2 Reading the data and basic summary statistics

Let's first read the data into R and show some basic statistics.

Read the STATA file

Since the data is stored as an STATA file with the extension ".dta", we read the data using read.dta() in the library of foreign.

setwd("/Users/ztian/OneDrive/teaching/workshop/intro_org_RR/example")
classdata <- read.dta("./data/caschool.dta")

Summary

Upon reading the data, we often use summary() to see some basic statistics. Here we are not going to show summary statistics of all variables in the data set for the purpose of saving space, but only to select several variables of interest in Chapters 6 and 7, including test scores, testscr, student-teacher ratio, str, percentage of English learners, el_pct, expenditure per pupil, expn_stu, and percentage of students qualifying for free lunch, mean_pct.

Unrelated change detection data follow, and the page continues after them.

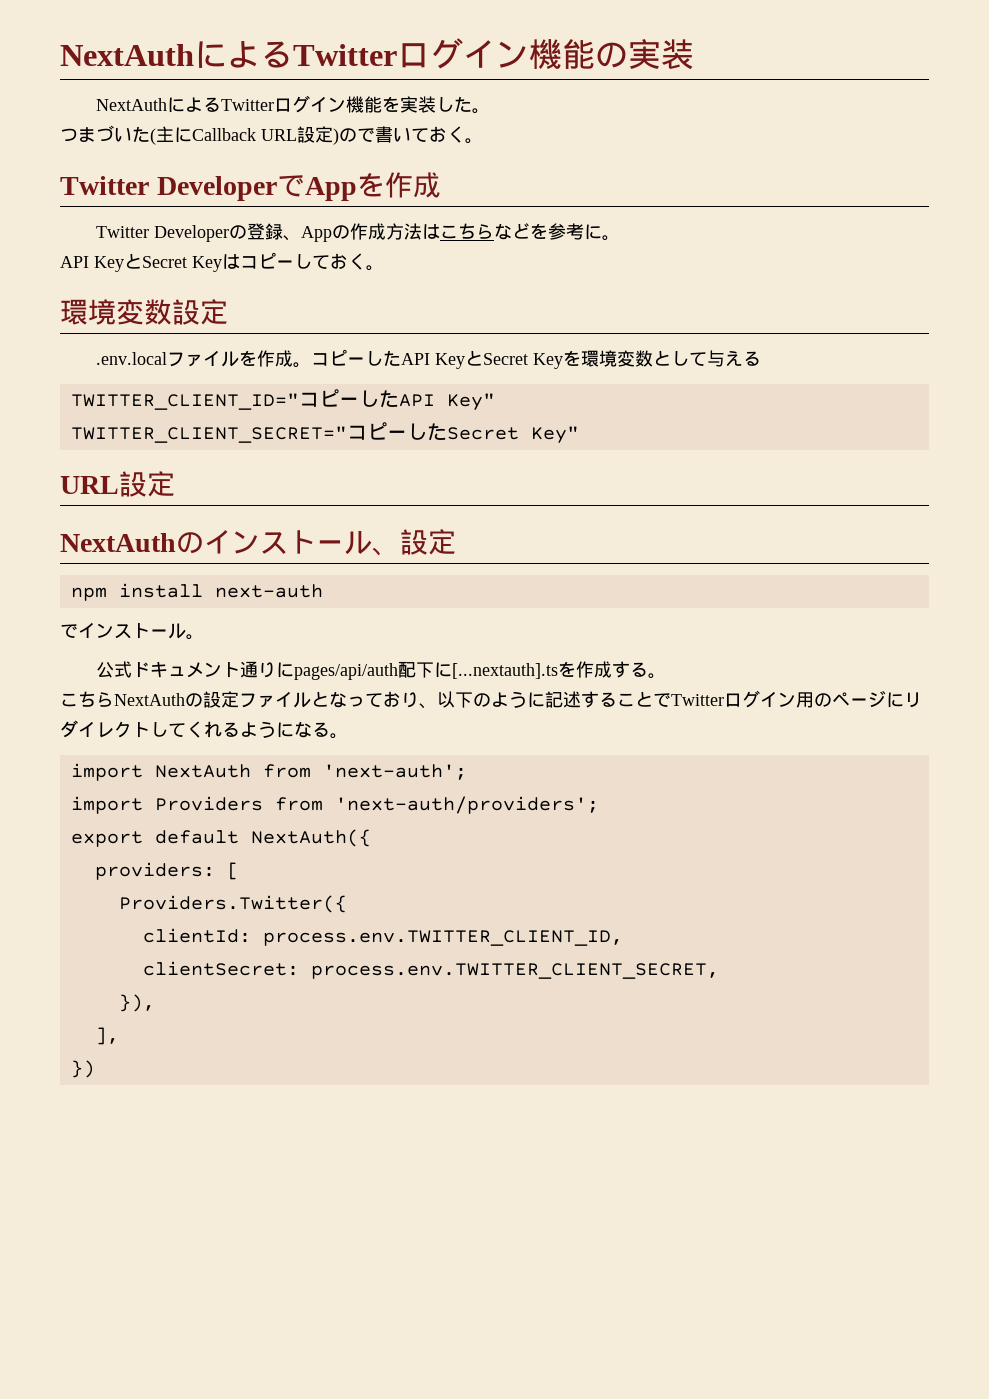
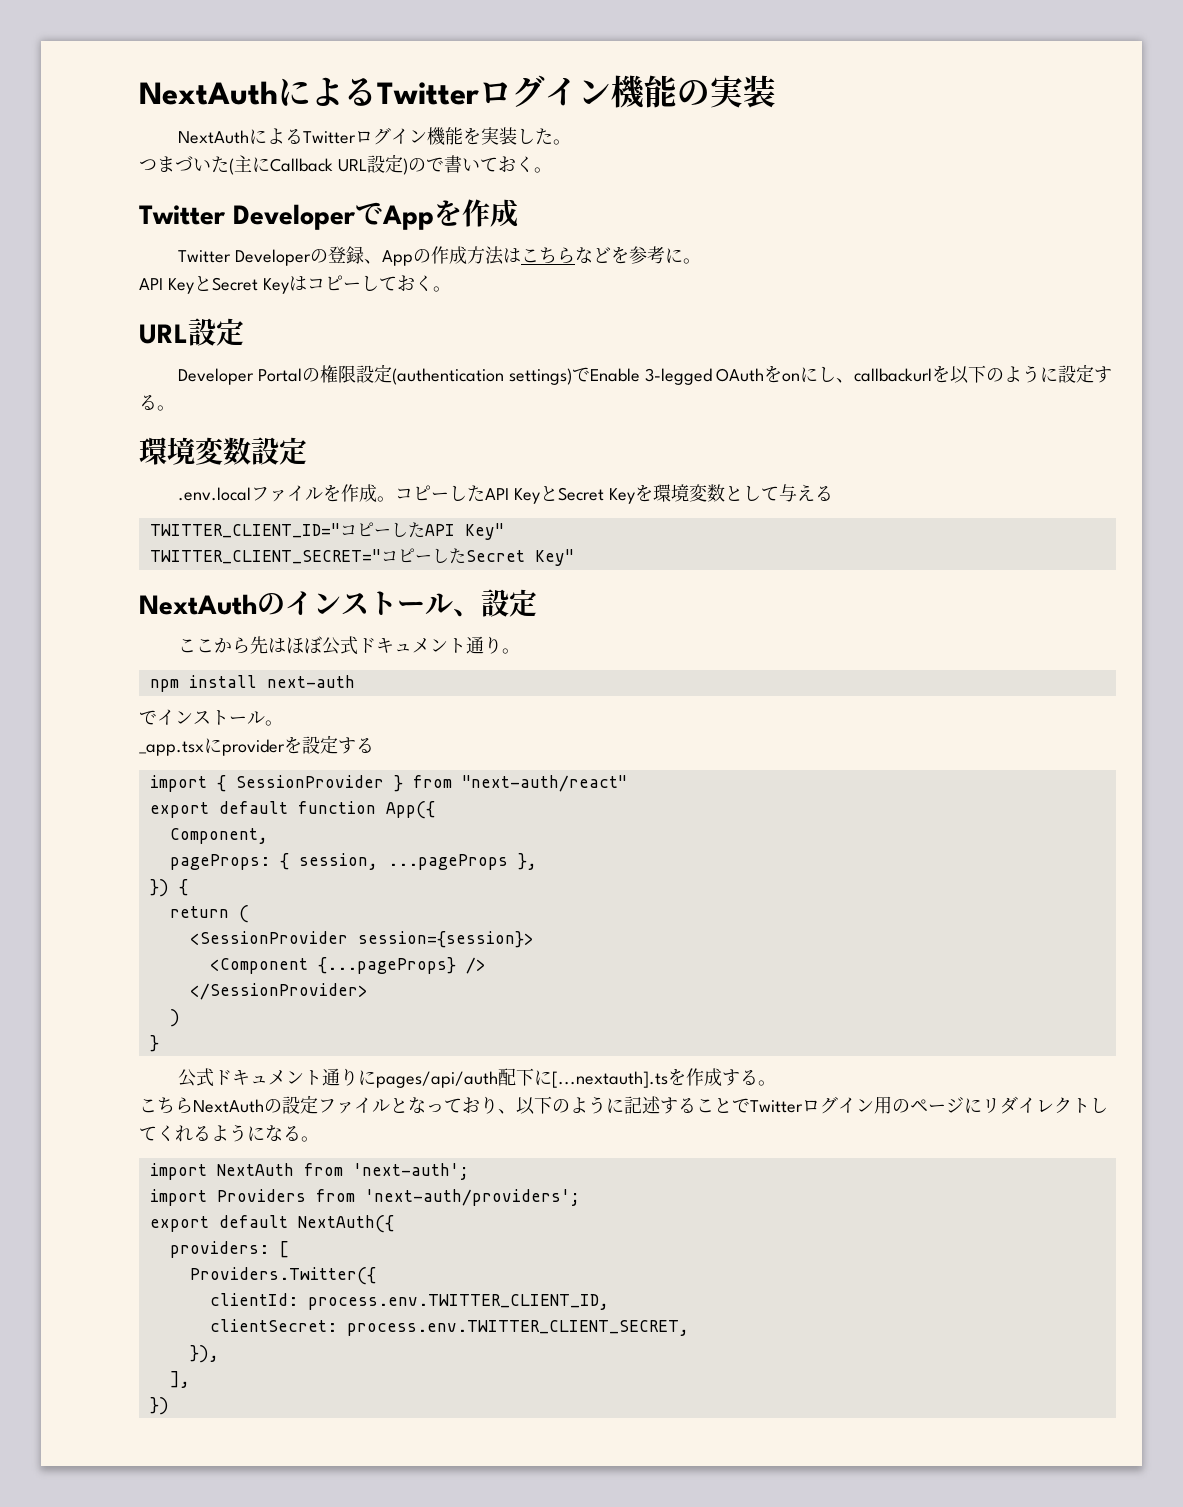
  API KeyとSecret Keyはコピーしておく。
+ URL設定
+ Developer Portalの権限設定(authentication settings)でEnable 3-legged OAuthをonにし、callbackurlを以下のように設定する。
  TWITTER_CLIENT_SECRET="コピーしたSecret Key"
- URL設定
+ ここから先はほぼ公式ドキュメント通り。
+ _app.tsxにproviderを設定する
+ import { SessionProvider } from "next-auth/react"
+ export default function App({
+ Component,
+ pageProps: { session, ...pageProps },
+ }) {
+ return (
+ <SessionProvider session={session}>
+ <Component {...pageProps} />
+ </SessionProvider>
+ )
+ }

summary(classdata[c("testscr", "str", "el_pct", "expn_stu", "meal_pct")])

testscr	str	el_pct	expn_stu	meal_pct
Min. :605.5	Min. :14.00	Min. : 0.000	Min. :3926	Min. : 0.00
1st Qu.:640.0	1st Qu.:18.58	1st Qu.: 1.941	1st Qu.:4906	1st Qu.: 23.28
Median :654.5	Median :19.72	Median : 8.778	Median :5215	Median : 41.75
Mean :654.2	Mean :19.64	Mean :15.768	Mean :5312	Mean : 44.71
3rd Qu.:666.7	3rd Qu.:20.87	3rd Qu.:22.970	3rd Qu.:5601	3rd Qu.: 66.86
Max. :706.8	Max. :25.80	Max. :85.540	Max. :7712	Max. :100.00

3 Plots

Create a matrix of scatterplots using `plot`

We can create several scatterplots displayed in one graph with a matrix form.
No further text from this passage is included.